[Opening Available records section]

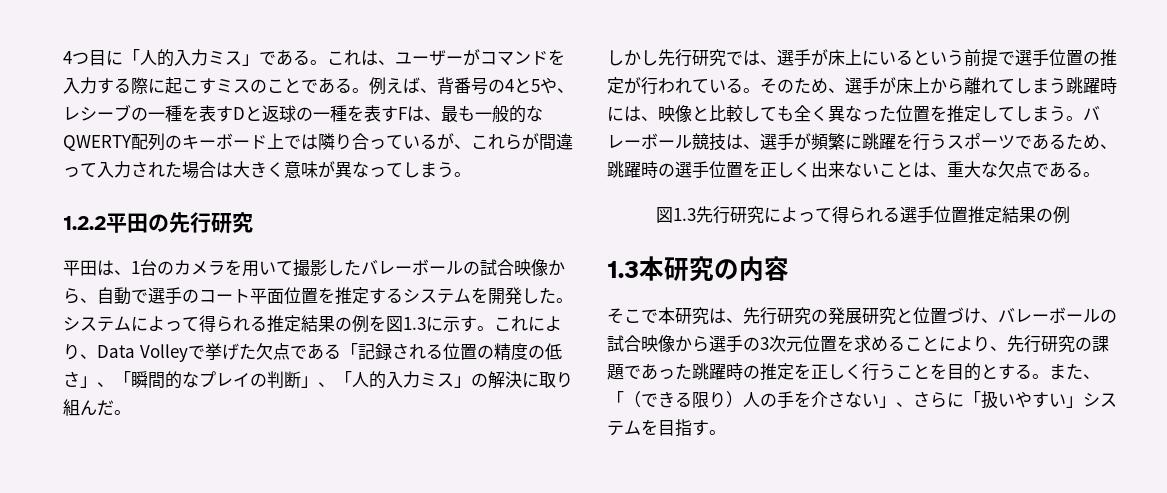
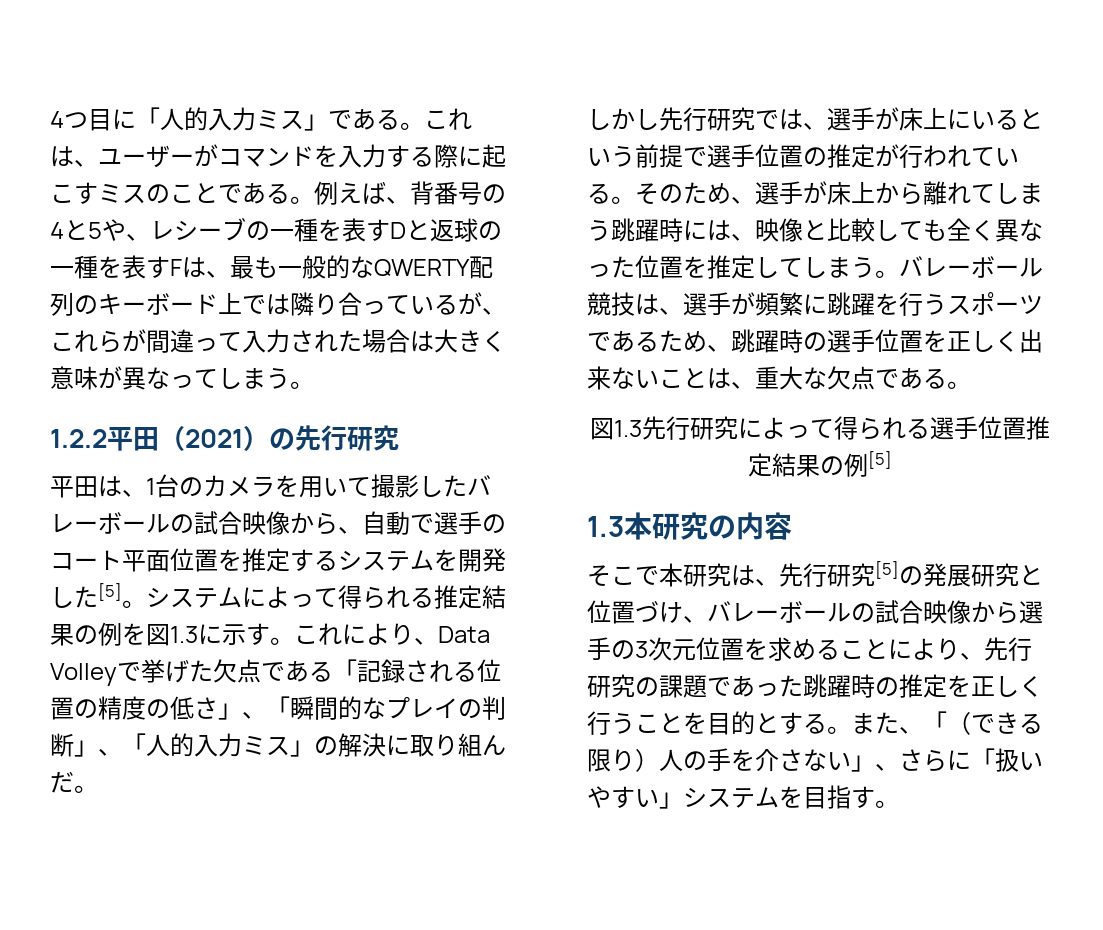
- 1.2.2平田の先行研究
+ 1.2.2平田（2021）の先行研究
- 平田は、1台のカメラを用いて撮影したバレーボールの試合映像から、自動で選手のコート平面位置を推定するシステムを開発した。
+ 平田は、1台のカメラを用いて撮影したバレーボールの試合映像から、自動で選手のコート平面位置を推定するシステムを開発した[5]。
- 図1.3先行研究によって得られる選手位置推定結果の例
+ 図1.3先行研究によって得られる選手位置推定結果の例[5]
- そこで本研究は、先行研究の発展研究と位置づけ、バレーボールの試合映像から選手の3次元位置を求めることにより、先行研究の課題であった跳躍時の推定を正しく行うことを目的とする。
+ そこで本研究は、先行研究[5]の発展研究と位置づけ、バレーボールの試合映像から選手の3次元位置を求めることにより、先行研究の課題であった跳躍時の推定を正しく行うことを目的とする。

[Closing Available records section]

What you will do. Collect, from the material above, every line containing the word "先行研究の課題であった跳躍時の推定を正しく行うことを目的とする".

Response area.
- そこで本研究は、先行研究の発展研究と位置づけ、バレーボールの試合映像から選手の3次元位置を求めることにより、先行研究の課題であった跳躍時の推定を正しく行うことを目的とする。
+ そこで本研究は、先行研究[5]の発展研究と位置づけ、バレーボールの試合映像から選手の3次元位置を求めることにより、先行研究の課題であった跳躍時の推定を正しく行うことを目的とする。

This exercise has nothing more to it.